1: lo: <LOOPBACK,UP,LOWER_UP> mtu 65536 qdisc noqueue state UNKNOWN group default qlen 1000
    link/loopback 00:00:00:00:00:00 brd 00:00:00:00:00:00
    inet 127.0.0.1/8 scope host lo
       valid_lft forever preferred_lft forever
    inet6 ::1/128 scope host
       valid_lft forever preferred_lft forever
2: dummy0: <BROADCAST,NOARP> mtu 1500 qdisc noop state DOWN group default qlen 1000
    link/ether ae:f4:ad:ba:56:73 brd ff:ff:ff:ff:ff:ff
3: eth0: <BROADCAST,MULTICAST> mtu 1500 qdisc noop state DOWN group default qlen 1000
    link/ether f2:3c:91:df:ef:7a brd ff:ff:ff:ff:ff:ff
4: teql0: <NOARP> mtu 1500 qdisc noop state DOWN group default qlen 100
    link/void
5: tunl0@NONE: <NOARP> mtu 1480 qdisc noop state DOWN group default qlen 1000
    link/ipip 0.0.0.0 brd 0.0.0.0
6: gre0@NONE: <NOARP> mtu 1476 qdisc noop state DOWN group default qlen 1000
    link/gre 0.0.0.0 brd 0.0.0.0
7: gretap0@NONE: <BROADCAST,MULTICAST> mtu 1476 qdisc noop state DOWN group default qlen 1000
    link/ether 00:00:00:00:00:00 brd ff:ff:ff:ff:ff:ff
8: erspan0@NONE: <BROADCAST,MULTICAST> mtu 1464 qdisc noop state DOWN group default qlen 1000
    link/ether 00:00:00:00:00:00 brd ff:ff:ff:ff:ff:ff
9: ip_vti0@NONE: <NOARP> mtu 1480 qdisc noop state DOWN group default qlen 1000
    link/ipip 0.0.0.0 brd 0.0.0.0
10: ip6_vti0@NONE: <NOARP> mtu 1364 qdisc noop state DOWN group default qlen 1000
    link/tunnel6 :: brd :: permaddr 5ae6:403b:a31b::
11: sit0@NONE: <NOARP> mtu 1480 qdisc noop state DOWN group default qlen 1000
    link/sit 0.0.0.0 brd 0.0.0.0
12: ip6tnl0@NONE: <NOARP> mtu 1452 qdisc noop state DOWN group default qlen 1000
    link/tunnel6 :: brd :: permaddr 3204:ee4b:803c::
13: ip6gre0@NONE: <NOARP> mtu 1448 qdisc noop state DOWN group default qlen 1000
    link/gre6 :: brd :: permaddr a84:f5ed:6073::

ip r doesn't return any output at all

If I run sudo systemctl status networking.service -l --no-pager --ful

I get this:

Sep 16 10:32:54 vostok systemd[1]: Starting Raise network interfaces...
Sep 16 10:32:54 vostok sudo[517]:     root : PWD=/ ; USER=root ; COMMAND=/bin/sh -c /sbin/iptables-restore < /etc/iptabe
Sep 16 10:32:54 vostok sudo[517]: pam_unix(sudo:session): session opened for user root(uid=0) by (uid=0)
Sep 16 10:32:54 vostok ifup[519]: sh: 1: /sbin/iptables-restore: not found
Sep 16 10:32:54 vostok sudo[517]: pam_unix(sudo:session): session closed for user root
Sep 16 10:32:54 vostok ifup[515]: run-parts: /etc/network/if-pre-up.d/iptables exited with return code 127
Sep 16 10:32:54 vostok ifup[513]: ifup: pre-up script failed
Sep 16 10:32:54 vostok systemd[1]: networking.service: Main process exited, code=exited, status=1/FAILURE
Sep 16 10:32:54 vostok systemd[1]: networking.service: Failed with result 'exit-code'.
Sep 16 10:32:54 vostok systemd[1]: Failed to start Raise network interfaces.

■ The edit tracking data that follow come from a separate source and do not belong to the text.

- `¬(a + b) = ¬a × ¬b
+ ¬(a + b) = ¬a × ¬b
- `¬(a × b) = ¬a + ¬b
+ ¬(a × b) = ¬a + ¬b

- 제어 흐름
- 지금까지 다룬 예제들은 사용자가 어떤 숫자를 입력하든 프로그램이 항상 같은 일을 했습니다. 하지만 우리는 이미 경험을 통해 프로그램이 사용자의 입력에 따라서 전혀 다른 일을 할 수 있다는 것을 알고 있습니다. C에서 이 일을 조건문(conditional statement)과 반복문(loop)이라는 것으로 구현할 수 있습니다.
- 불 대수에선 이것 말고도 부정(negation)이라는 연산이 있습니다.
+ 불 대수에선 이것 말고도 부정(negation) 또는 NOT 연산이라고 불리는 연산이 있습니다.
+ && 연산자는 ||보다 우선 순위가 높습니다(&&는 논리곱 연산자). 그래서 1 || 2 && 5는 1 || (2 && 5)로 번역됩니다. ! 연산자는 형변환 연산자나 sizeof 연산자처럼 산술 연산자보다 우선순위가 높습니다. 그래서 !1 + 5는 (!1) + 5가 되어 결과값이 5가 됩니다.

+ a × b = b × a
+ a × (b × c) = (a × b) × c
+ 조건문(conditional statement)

So, the problem seems to lie with iptables. However, when I try the provided solution to that:

sudo mv /etc/network/if-up.d/iptables ~

it doesn't exist:

mv: cannot stat '/etc/network/if-up.d/iptables': No such file or director

If I try the next listed command anyway:

ifdown -a && ifup -a

I get:

sh: 1: /sbin/iptables-restore: not found
run-parts: /etc/network/if-pre-up.d/iptables exited with return code 127
ifup: pre-up script failed

So I'm kind of stuck now. Where do I go from here, in order to get my Linode networking up again?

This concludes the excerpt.